**EXERCISE GOAL**:
Give an exact reproduction of all the lines in the listing.

**DATA FOR THIS EXERCISE**:

<<<<

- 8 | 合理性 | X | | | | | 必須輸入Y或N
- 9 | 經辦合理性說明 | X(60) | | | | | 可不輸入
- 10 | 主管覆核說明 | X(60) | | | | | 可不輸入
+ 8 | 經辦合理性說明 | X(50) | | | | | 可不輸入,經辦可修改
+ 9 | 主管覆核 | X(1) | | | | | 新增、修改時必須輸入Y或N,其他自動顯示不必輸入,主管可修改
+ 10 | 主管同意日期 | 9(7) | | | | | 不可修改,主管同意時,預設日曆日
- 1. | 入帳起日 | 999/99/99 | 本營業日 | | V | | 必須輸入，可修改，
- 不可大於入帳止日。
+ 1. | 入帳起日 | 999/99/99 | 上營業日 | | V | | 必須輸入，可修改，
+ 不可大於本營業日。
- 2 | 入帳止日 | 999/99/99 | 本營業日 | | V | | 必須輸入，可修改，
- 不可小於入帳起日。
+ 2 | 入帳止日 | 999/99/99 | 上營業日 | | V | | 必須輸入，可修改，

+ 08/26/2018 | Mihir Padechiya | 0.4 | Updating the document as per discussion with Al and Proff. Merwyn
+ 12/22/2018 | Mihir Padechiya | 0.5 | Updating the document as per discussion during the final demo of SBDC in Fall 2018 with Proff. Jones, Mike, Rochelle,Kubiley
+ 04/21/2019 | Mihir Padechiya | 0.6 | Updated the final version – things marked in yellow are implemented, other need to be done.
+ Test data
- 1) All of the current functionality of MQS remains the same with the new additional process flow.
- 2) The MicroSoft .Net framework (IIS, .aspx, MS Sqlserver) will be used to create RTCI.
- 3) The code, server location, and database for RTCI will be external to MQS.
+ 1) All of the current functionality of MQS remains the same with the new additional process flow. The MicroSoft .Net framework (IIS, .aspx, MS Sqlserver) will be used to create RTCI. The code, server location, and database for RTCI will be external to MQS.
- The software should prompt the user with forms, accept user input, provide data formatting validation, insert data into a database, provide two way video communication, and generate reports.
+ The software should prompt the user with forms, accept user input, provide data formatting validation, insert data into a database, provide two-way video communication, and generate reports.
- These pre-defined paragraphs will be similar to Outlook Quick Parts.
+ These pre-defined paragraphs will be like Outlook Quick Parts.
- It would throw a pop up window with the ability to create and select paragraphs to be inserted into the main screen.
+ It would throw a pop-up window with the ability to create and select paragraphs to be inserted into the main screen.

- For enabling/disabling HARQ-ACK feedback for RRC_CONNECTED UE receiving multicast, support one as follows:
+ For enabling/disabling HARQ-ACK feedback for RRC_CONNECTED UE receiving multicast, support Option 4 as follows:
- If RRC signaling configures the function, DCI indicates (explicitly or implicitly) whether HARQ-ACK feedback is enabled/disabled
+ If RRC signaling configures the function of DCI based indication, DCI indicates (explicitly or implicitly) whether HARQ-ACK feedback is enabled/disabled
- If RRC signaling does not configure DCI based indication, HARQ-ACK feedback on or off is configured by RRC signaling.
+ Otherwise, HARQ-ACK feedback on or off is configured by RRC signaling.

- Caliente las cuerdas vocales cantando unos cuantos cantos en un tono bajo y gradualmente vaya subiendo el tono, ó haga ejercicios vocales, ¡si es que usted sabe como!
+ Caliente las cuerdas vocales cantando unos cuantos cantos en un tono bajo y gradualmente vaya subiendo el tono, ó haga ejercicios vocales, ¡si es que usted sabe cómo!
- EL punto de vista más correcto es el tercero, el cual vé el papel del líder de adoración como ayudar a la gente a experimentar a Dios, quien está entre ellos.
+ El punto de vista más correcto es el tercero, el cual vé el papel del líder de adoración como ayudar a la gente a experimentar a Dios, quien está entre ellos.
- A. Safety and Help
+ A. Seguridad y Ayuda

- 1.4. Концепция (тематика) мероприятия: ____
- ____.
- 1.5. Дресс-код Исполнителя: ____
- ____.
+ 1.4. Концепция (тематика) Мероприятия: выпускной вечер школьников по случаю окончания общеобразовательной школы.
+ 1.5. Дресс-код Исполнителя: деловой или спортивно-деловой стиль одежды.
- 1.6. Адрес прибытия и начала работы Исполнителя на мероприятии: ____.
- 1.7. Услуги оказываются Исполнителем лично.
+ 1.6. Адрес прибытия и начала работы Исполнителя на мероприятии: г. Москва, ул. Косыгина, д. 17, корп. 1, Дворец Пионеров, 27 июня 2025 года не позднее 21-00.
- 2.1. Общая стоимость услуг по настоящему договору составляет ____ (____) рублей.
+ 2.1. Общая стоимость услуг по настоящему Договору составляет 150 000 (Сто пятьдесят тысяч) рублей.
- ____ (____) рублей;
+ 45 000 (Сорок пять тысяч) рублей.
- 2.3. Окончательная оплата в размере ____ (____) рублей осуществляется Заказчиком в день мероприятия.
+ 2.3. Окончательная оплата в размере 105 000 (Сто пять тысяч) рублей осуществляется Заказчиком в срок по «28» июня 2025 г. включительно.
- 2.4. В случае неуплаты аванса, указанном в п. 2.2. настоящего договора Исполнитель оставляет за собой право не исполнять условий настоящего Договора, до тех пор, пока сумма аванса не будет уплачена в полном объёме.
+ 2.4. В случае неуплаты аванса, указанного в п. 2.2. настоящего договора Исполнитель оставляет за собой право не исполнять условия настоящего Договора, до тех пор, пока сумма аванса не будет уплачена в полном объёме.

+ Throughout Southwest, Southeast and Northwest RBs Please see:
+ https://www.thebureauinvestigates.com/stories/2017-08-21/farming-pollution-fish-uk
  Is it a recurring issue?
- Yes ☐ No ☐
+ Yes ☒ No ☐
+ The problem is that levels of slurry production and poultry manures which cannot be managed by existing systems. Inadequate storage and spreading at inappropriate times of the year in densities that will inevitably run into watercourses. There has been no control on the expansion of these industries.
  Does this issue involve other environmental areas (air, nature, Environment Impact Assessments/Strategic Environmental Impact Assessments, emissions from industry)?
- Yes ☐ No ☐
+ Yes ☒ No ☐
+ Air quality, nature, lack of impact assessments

>>>>

**RESULT OF THIS TASK**:
- 8 | 合理性 | X | | | | | 必須輸入Y或N
- 9 | 經辦合理性說明 | X(60) | | | | | 可不輸入
- 10 | 主管覆核說明 | X(60) | | | | | 可不輸入
+ 8 | 經辦合理性說明 | X(50) | | | | | 可不輸入,經辦可修改
+ 9 | 主管覆核 | X(1) | | | | | 新增、修改時必須輸入Y或N,其他自動顯示不必輸入,主管可修改
+ 10 | 主管同意日期 | 9(7) | | | | | 不可修改,主管同意時,預設日曆日
- 1. | 入帳起日 | 999/99/99 | 本營業日 | | V | | 必須輸入，可修改，
- 不可大於入帳止日。
+ 1. | 入帳起日 | 999/99/99 | 上營業日 | | V | | 必須輸入，可修改，
+ 不可大於本營業日。
- 2 | 入帳止日 | 999/99/99 | 本營業日 | | V | | 必須輸入，可修改，
- 不可小於入帳起日。
+ 2 | 入帳止日 | 999/99/99 | 上營業日 | | V | | 必須輸入，可修改，

+ 08/26/2018 | Mihir Padechiya | 0.4 | Updating the document as per discussion with Al and Proff. Merwyn
+ 12/22/2018 | Mihir Padechiya | 0.5 | Updating the document as per discussion during the final demo of SBDC in Fall 2018 with Proff. Jones, Mike, Rochelle,Kubiley
+ 04/21/2019 | Mihir Padechiya | 0.6 | Updated the final version – things marked in yellow are implemented, other need to be done.
+ Test data
- 1) All of the current functionality of MQS remains the same with the new additional process flow.
- 2) The MicroSoft .Net framework (IIS, .aspx, MS Sqlserver) will be used to create RTCI.
- 3) The code, server location, and database for RTCI will be external to MQS.
+ 1) All of the current functionality of MQS remains the same with the new additional process flow. The MicroSoft .Net framework (IIS, .aspx, MS Sqlserver) will be used to create RTCI. The code, server location, and database for RTCI will be external to MQS.
- The software should prompt the user with forms, accept user input, provide data formatting validation, insert data into a database, provide two way video communication, and generate reports.
+ The software should prompt the user with forms, accept user input, provide data formatting validation, insert data into a database, provide two-way video communication, and generate reports.
- These pre-defined paragraphs will be similar to Outlook Quick Parts.
+ These pre-defined paragraphs will be like Outlook Quick Parts.
- It would throw a pop up window with the ability to create and select paragraphs to be inserted into the main screen.
+ It would throw a pop-up window with the ability to create and select paragraphs to be inserted into the main screen.

- For enabling/disabling HARQ-ACK feedback for RRC_CONNECTED UE receiving multicast, support one as follows:
+ For enabling/disabling HARQ-ACK feedback for RRC_CONNECTED UE receiving multicast, support Option 4 as follows:
- If RRC signaling configures the function, DCI indicates (explicitly or implicitly) whether HARQ-ACK feedback is enabled/disabled
+ If RRC signaling configures the function of DCI based indication, DCI indicates (explicitly or implicitly) whether HARQ-ACK feedback is enabled/disabled
- If RRC signaling does not configure DCI based indication, HARQ-ACK feedback on or off is configured by RRC signaling.
+ Otherwise, HARQ-ACK feedback on or off is configured by RRC signaling.

- Caliente las cuerdas vocales cantando unos cuantos cantos en un tono bajo y gradualmente vaya subiendo el tono, ó haga ejercicios vocales, ¡si es que usted sabe como!
+ Caliente las cuerdas vocales cantando unos cuantos cantos en un tono bajo y gradualmente vaya subiendo el tono, ó haga ejercicios vocales, ¡si es que usted sabe cómo!
- EL punto de vista más correcto es el tercero, el cual vé el papel del líder de adoración como ayudar a la gente a experimentar a Dios, quien está entre ellos.
+ El punto de vista más correcto es el tercero, el cual vé el papel del líder de adoración como ayudar a la gente a experimentar a Dios, quien está entre ellos.
- A. Safety and Help
+ A. Seguridad y Ayuda

- 1.4. Концепция (тематика) мероприятия: ____
- ____.
- 1.5. Дресс-код Исполнителя: ____
- ____.
+ 1.4. Концепция (тематика) Мероприятия: выпускной вечер школьников по случаю окончания общеобразовательной школы.
+ 1.5. Дресс-код Исполнителя: деловой или спортивно-деловой стиль одежды.
- 1.6. Адрес прибытия и начала работы Исполнителя на мероприятии: ____.
- 1.7. Услуги оказываются Исполнителем лично.
+ 1.6. Адрес прибытия и начала работы Исполнителя на мероприятии: г. Москва, ул. Косыгина, д. 17, корп. 1, Дворец Пионеров, 27 июня 2025 года не позднее 21-00.
- 2.1. Общая стоимость услуг по настоящему договору составляет ____ (____) рублей.
+ 2.1. Общая стоимость услуг по настоящему Договору составляет 150 000 (Сто пятьдесят тысяч) рублей.
- ____ (____) рублей;
+ 45 000 (Сорок пять тысяч) рублей.
- 2.3. Окончательная оплата в размере ____ (____) рублей осуществляется Заказчиком в день мероприятия.
+ 2.3. Окончательная оплата в размере 105 000 (Сто пять тысяч) рублей осуществляется Заказчиком в срок по «28» июня 2025 г. включительно.
- 2.4. В случае неуплаты аванса, указанном в п. 2.2. настоящего договора Исполнитель оставляет за собой право не исполнять условий настоящего Договора, до тех пор, пока сумма аванса не будет уплачена в полном объёме.
+ 2.4. В случае неуплаты аванса, указанного в п. 2.2. настоящего договора Исполнитель оставляет за собой право не исполнять условия настоящего Договора, до тех пор, пока сумма аванса не будет уплачена в полном объёме.

+ Throughout Southwest, Southeast and Northwest RBs Please see:
+ https://www.thebureauinvestigates.com/stories/2017-08-21/farming-pollution-fish-uk
  Is it a recurring issue?
- Yes ☐ No ☐
+ Yes ☒ No ☐
+ The problem is that levels of slurry production and poultry manures which cannot be managed by existing systems. Inadequate storage and spreading at inappropriate times of the year in densities that will inevitably run into watercourses. There has been no control on the expansion of these industries.
  Does this issue involve other environmental areas (air, nature, Environment Impact Assessments/Strategic Environmental Impact Assessments, emissions from industry)?
- Yes ☐ No ☐
+ Yes ☒ No ☐
+ Air quality, nature, lack of impact assessments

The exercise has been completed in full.